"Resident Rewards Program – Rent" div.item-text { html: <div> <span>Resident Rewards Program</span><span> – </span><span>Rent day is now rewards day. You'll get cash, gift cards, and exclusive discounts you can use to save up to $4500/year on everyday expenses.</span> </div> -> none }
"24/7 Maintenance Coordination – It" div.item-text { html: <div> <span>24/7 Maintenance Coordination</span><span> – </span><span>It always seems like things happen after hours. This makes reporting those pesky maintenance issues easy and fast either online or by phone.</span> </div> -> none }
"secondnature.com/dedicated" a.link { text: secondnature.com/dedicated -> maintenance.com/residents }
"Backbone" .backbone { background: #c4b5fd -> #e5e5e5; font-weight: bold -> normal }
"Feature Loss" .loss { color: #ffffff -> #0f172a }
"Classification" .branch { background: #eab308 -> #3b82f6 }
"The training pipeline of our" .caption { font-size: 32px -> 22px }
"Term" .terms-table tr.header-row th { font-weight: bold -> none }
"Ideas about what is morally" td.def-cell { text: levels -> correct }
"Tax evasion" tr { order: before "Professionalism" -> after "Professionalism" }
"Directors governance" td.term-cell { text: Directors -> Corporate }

### Prompt:
Exactly reproduce the lines that run from the line with "about what is" through the last line of the records, inclusive.

### Answer for this exercise:
"Ideas about what is morally" td.def-cell { text: levels -> correct }
"Tax evasion" tr { order: before "Professionalism" -> after "Professionalism" }
"Directors governance" td.term-cell { text: Directors -> Corporate }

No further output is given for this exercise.